[Problem]
Leaving the pictures out, transcribe the records below exactly.

[Available data]
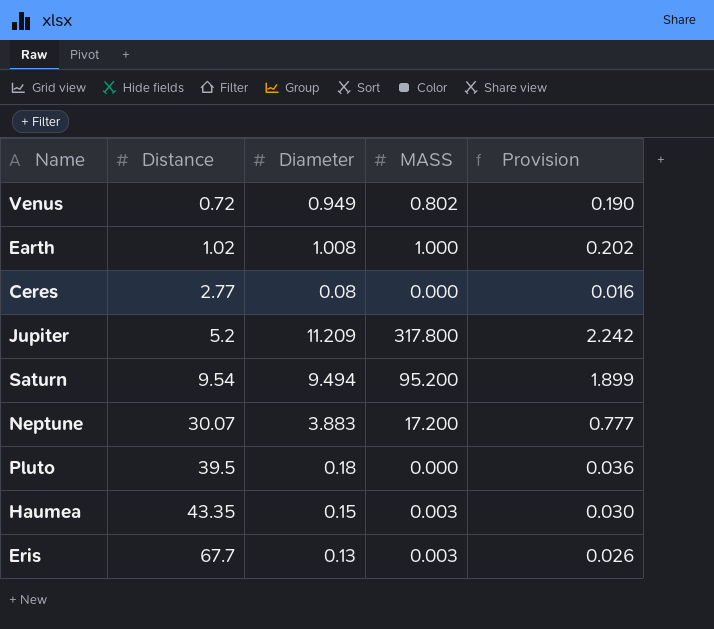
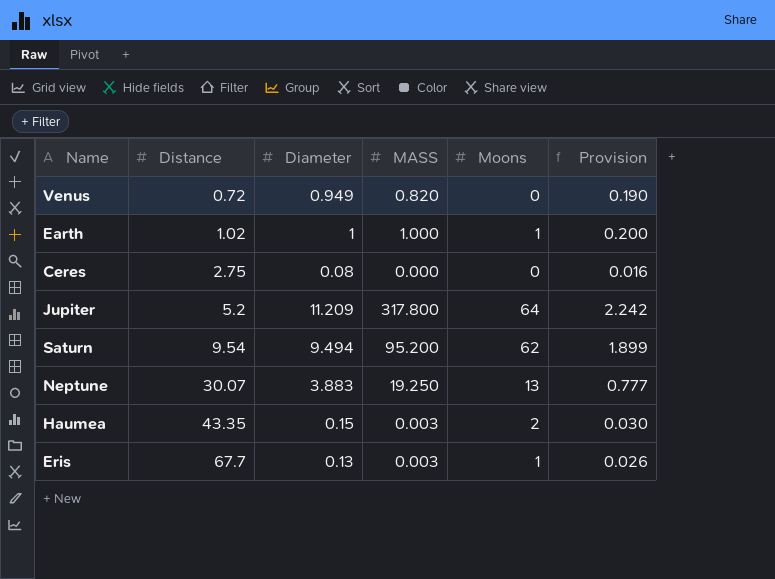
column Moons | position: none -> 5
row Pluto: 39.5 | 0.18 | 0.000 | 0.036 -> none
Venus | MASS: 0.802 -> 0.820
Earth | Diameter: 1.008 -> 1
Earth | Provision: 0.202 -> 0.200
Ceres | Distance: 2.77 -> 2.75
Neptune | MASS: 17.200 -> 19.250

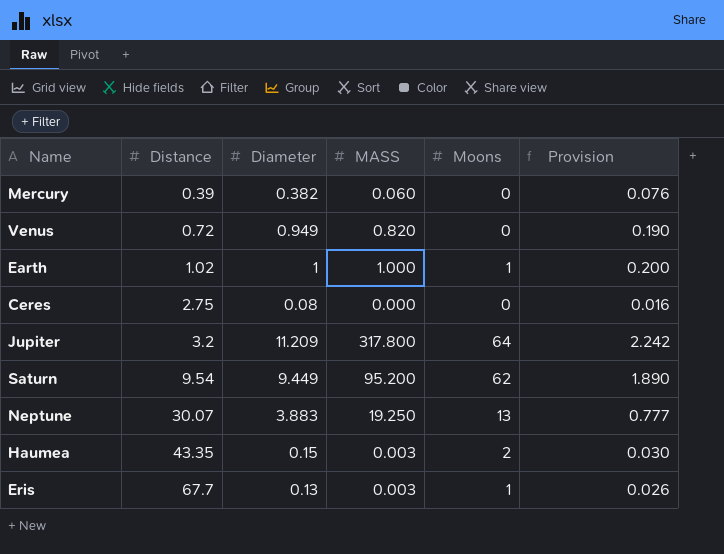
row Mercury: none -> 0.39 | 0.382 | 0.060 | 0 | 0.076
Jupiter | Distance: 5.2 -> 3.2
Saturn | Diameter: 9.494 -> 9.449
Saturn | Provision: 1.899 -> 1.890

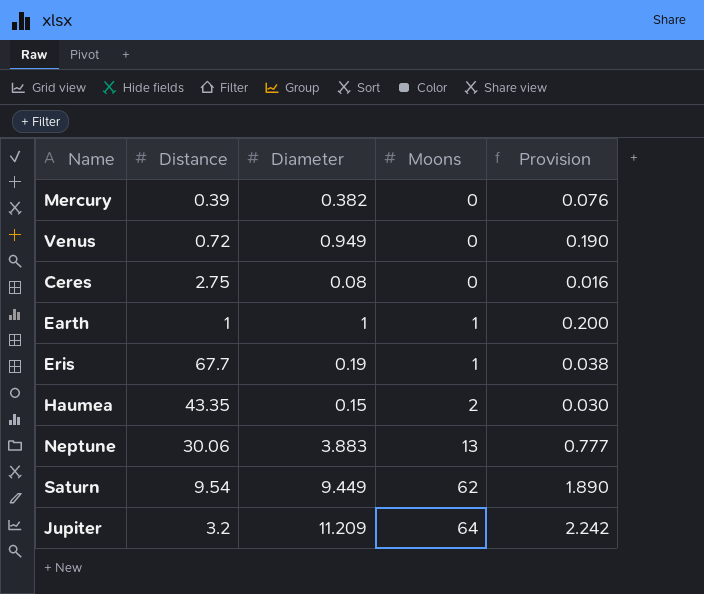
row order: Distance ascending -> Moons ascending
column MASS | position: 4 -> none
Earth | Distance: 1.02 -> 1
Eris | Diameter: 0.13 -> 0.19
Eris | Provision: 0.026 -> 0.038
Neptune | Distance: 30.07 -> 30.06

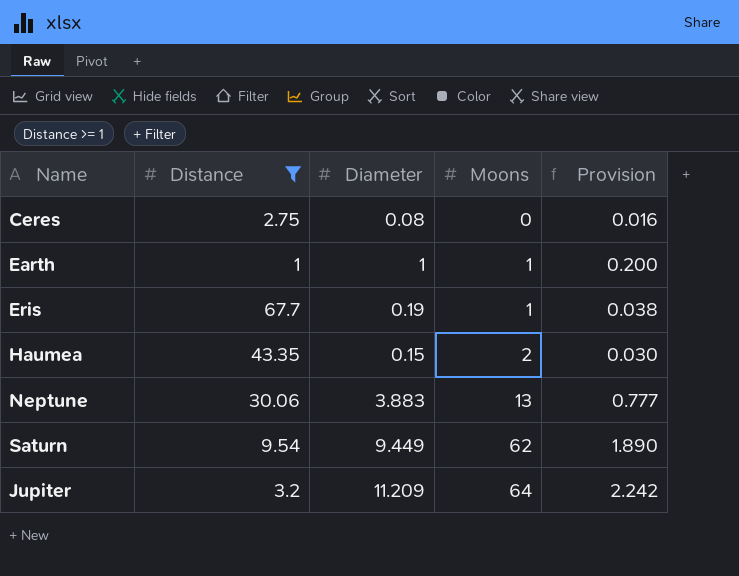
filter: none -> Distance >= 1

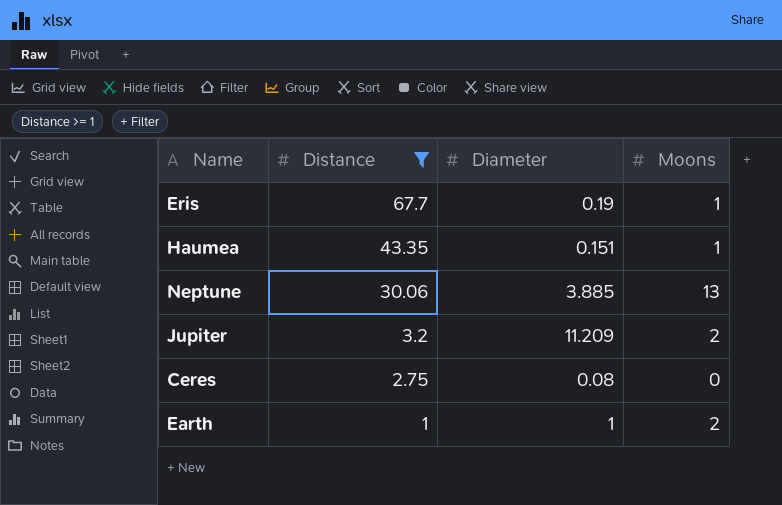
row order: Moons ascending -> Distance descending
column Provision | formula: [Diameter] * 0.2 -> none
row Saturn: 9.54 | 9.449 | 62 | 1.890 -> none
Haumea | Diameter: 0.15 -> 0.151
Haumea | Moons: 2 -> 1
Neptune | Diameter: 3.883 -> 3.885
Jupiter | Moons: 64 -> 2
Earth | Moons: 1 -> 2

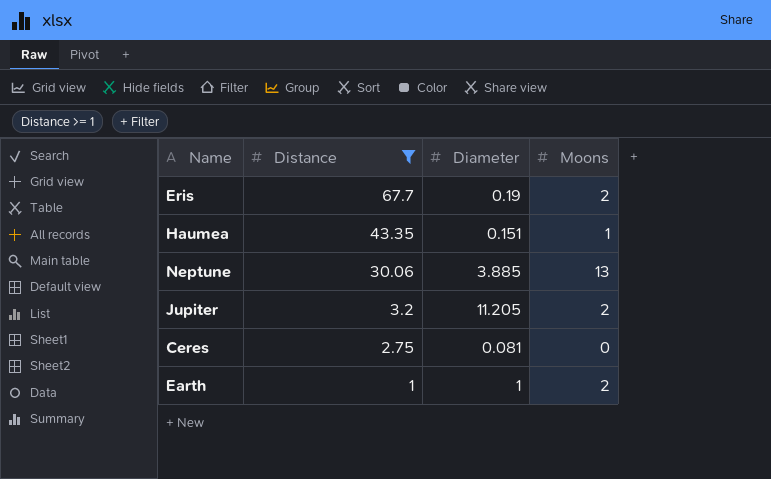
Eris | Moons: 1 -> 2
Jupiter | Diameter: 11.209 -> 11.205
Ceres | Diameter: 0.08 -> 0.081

[Response area]
column Moons | position: none -> 5
row Pluto: 39.5 | 0.18 | 0.000 | 0.036 -> none
Venus | MASS: 0.802 -> 0.820
Earth | Diameter: 1.008 -> 1
Earth | Provision: 0.202 -> 0.200
Ceres | Distance: 2.77 -> 2.75
Neptune | MASS: 17.200 -> 19.250

row Mercury: none -> 0.39 | 0.382 | 0.060 | 0 | 0.076
Jupiter | Distance: 5.2 -> 3.2
Saturn | Diameter: 9.494 -> 9.449
Saturn | Provision: 1.899 -> 1.890

row order: Distance ascending -> Moons ascending
column MASS | position: 4 -> none
Earth | Distance: 1.02 -> 1
Eris | Diameter: 0.13 -> 0.19
Eris | Provision: 0.026 -> 0.038
Neptune | Distance: 30.07 -> 30.06

filter: none -> Distance >= 1

row order: Moons ascending -> Distance descending
column Provision | formula: [Diameter] * 0.2 -> none
row Saturn: 9.54 | 9.449 | 62 | 1.890 -> none
Haumea | Diameter: 0.15 -> 0.151
Haumea | Moons: 2 -> 1
Neptune | Diameter: 3.883 -> 3.885
Jupiter | Moons: 64 -> 2
Earth | Moons: 1 -> 2

Eris | Moons: 1 -> 2
Jupiter | Diameter: 11.209 -> 11.205
Ceres | Diameter: 0.08 -> 0.081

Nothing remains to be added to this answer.